Ma una volta tolte le ragioni di complessità, di scarse dotazioni finanziarie, di perpetuazione di modelli organizzativi ottocenteschi, che cosa resta a generare la resistenza delle amministrazioni al cambiamento? La ragione sostanziale è una, ed è di tipo culturale: risiede nella scarsa preparazione delle risorse umane chiamate a dare attuazione alle riforme stesse.
Molto spesso, infatti, quando si parla di Pubblica Amministrazione si tende a dimenticare che gli Enti non sono entità oggettivate, ma al contrario sono sostanziati da persone che esercitano materialmente le funzioni che gli competono ed esprimono, con i loro atteggiamenti nei confronti dell’utenza, l’orientamento comunicativo complessivo dell’Ente stesso. E’ una considerazione di non poco conto: è noto che la legge 241/90 ha rappresentato il pilastro portante di un’architettura di riforme che, lungi dall’introdurre semplicemente nuovi istituti, nuove forme di organizzazione e nuove modalità operative, erano finalizzate, nell’intenzione del legislatore, a rifondare il rapporto tra cittadini e Pubblica Amministrazione; sulla base della considerazione che l’interazione tra la società e le istituzioni, letta come scambio continuo di informazioni, consente all’Amministrazione di rispondere più tempestivamente ai bisogni della società e di cambiare se stessa coerentemente al cambiamento della comunità, secondo un meccanismo di feed-back oggi sconosciuto all’apparato amministrativo italiano.
Ma c’è di più. In un sistema di riforme in cui il nodo è quello del rapporto cittadino-amministrazione pubblica, con il termine di risorse umane non si possono più intendere solo i dipendenti e i funzionari pubblici (che sono le risorse umane in senso proprio rispetto alla loro organizzazione di appartenenza), ma bisogna includere nella definizione anche i cittadini, che sono chiamati a conoscere i loro diritti, ad esercitarli e a pretenderne l’attuazione laddove l’amministrazione sia inadempiente (come nel caso già citato del diritto di accesso).
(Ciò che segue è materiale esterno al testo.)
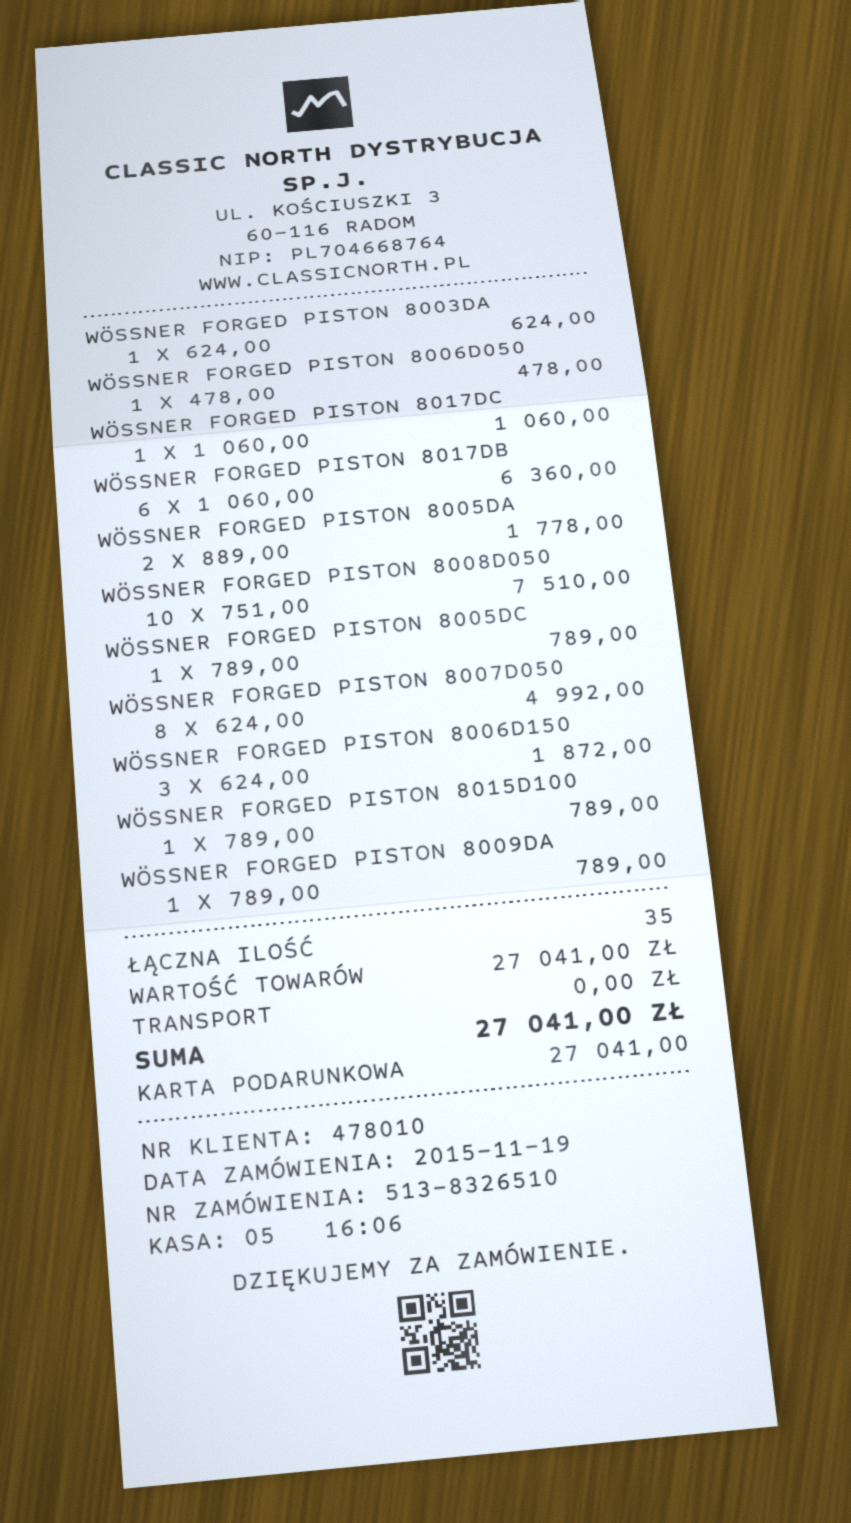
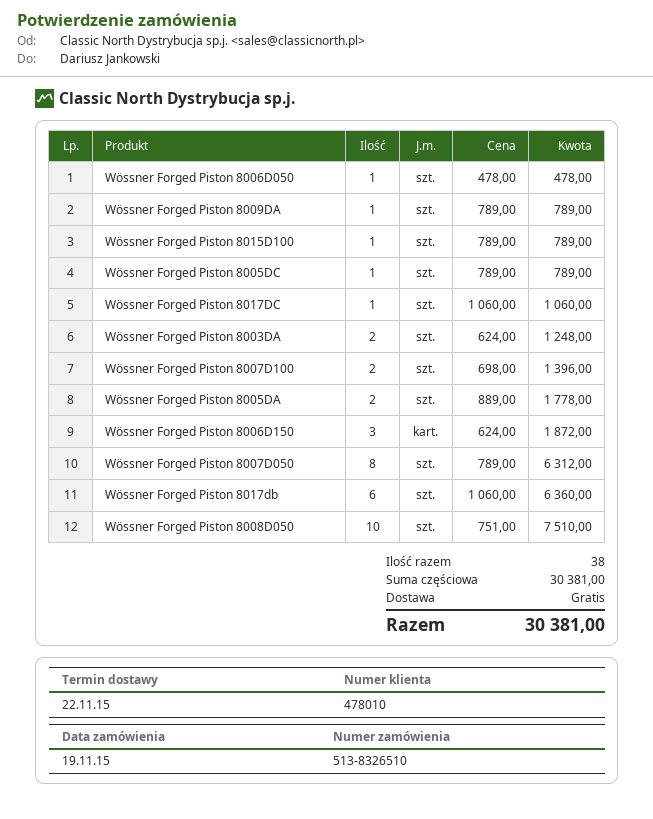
WÖSSNER FORGED PISTON 8003DA: 1 x 624.00 = 624.00 -> 2 x 624.00 = 1248.00
WÖSSNER FORGED PISTON 8007D050: 8 x 624.00 = 4992.00 -> 8 x 789.00 = 6312.00
Wössner Forged Piston 8007D100: none -> 2 x 698.00 = 1396.00
total quantity: 35 -> 38
subtotal: 27041.00 -> 30381.00
total: 27041.00 -> 30381.00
Qual è allora la soluzione? La soluzione sta nella creazione, anche all’interno degli Enti Pubblici, di una cultura aziendale fondata sul principio della comunicazione, al fine di realizzare la condivisione dei valori e degli obbiettivi (partecipazione, trasparenza, orientamento al cliente, customer satisfaction), coinvolgendo e motivando i dipendenti pubblici al cambiamento. Tale atteggiamento comunicativo, riportato all’esterno dai funzionari di front-office, ai quali è assegnato un importantissimo quanto sottovalutato ruolo simbolico, influenzerà positivamente non solo il giudizio degli utenti ma anche il modo in cui essi si relazioneranno successivamente con l’Ente.